After a few months of relative inactivity, we've seen some interesting SPAC deal announcements recently. And we recently learned that Yellowstone Acquisition Co. (NASDAQ: YSAC), a special purpose acquisition company sponsored by Boston Omaha Corp. (NASDAQ: BOMN), has identified the company it intends to take public.
With that in mind, here's what we know about Yellowstone's acquisition target, as well as what it could mean for shareholders of both Yellowstone and Boston Omaha.
Boston Omaha's newest investment
Yellowstone Acquisition Co.'s merger target will be Sky Harbour Group, a company that develops and leases business aviation hangar infrastructure at U.S. airports. The company has one operational campus in Texas, with two more under construction and another two in the planning stages.
The deal values Sky Harbour at $777 million, which includes up to $238 million in cash that the company is expected to receive as part of the business combination. And $138 million of this will come from the cash in Yellowstone's trust account, with another $55 million coming as a separate investment from Boston Omaha. In addition, Boston Omaha has committed to provide a $45 million "backstop" to ensure a minimum level of cash is provided to Sky Harbour.
While no concurrent PIPE investment round was announced, the company may end up raising more money this way. Plus, Sky Harbour is also planning an $80 million bond offering in September to raise additional capital.
What it means for investors
Yellowstone investors need to make a decision: If you want to be an investor in Sky Harbour, simply hold on to your shares until the business combination takes place, and they will automatically convert to Sky Harbour stock. If you don't want to invest in Sky Harbour, you have two choices -- sell your shares now, or elect to redeem your shares for approximately $10 each prior to the business combination (you'll receive a notice about this as the merger gets closer).
For Boston Omaha shareholders, this acquisition could turn out to be a major needle mover. Boston Omaha paid a total of just $7.8 million for about 7.5 million warrants to buy shares at $11.50 each, as well as about 3.6 million common shares of Yellowstone. As part of the merger deal, Boston Omaha has committed to buy at least 5.5 million more shares.

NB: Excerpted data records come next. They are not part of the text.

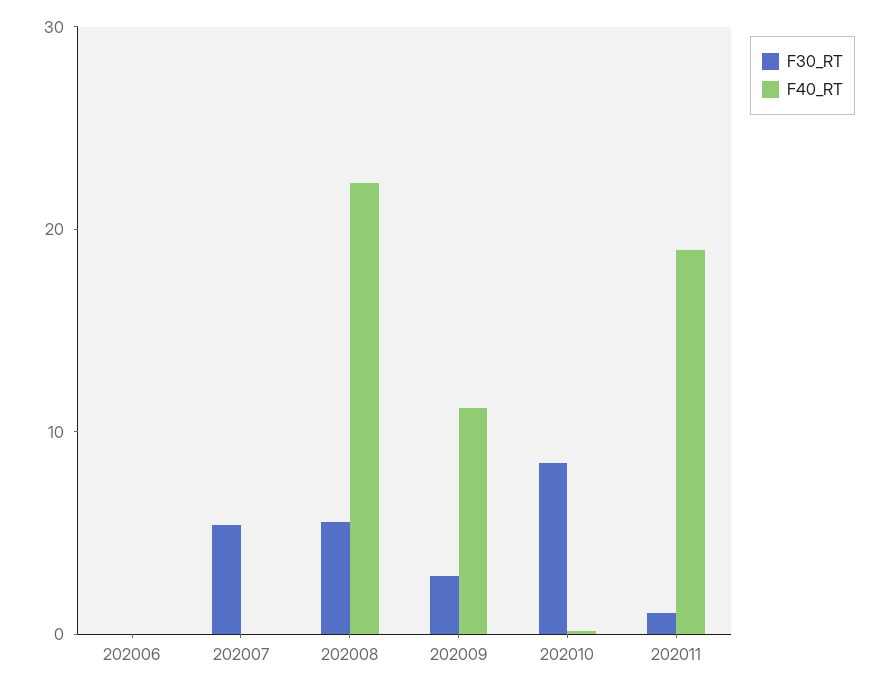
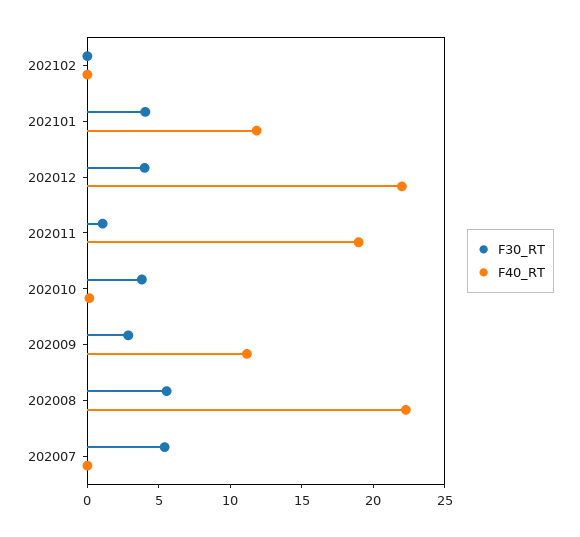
F30_RT, 202006: 0 -> none
F40_RT, 202006: 0 -> none
F30_RT, 202010: 8 -> 4
F30_RT, 202102: none -> 0
F40_RT, 202102: none -> 0
F30_RT, 202101: none -> 4
F40_RT, 202101: none -> 12
F30_RT, 202012: none -> 4
F40_RT, 202012: none -> 22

Here's what this means. Let's say that Sky Harbour is a success and its share price climbs to $20 in a year. Boston Omaha's investment, as outlined in the previous paragraph, would be worth about $246 million. A $30 share price would translate to a $412 million value. You get the idea. Boston Omaha has a market cap of less than $950 million, so if Sky Harbour is a winner, it could be a big deal for Boston Omaha investors.
What we don't know
It's important to point out that there's quite a bit we don't know yet. In addition to the general uncertainty surrounding the financing of the deal that I mentioned earlier, we also don't know much about the economics of Sky Harbour's business. How much revenue does its operational facility generate? How much does it project to earn from the four upcoming facilities? How large could the business scale? What types of gross margins can investors expect?
These are just a few examples of questions that remain unanswered after the initial press release announcing the deal. To be fair, the release also says that an investor presentation is yet to be uploaded, so we could certainly see some of these questions answered shortly. But for now, there's quite a bit we don't know.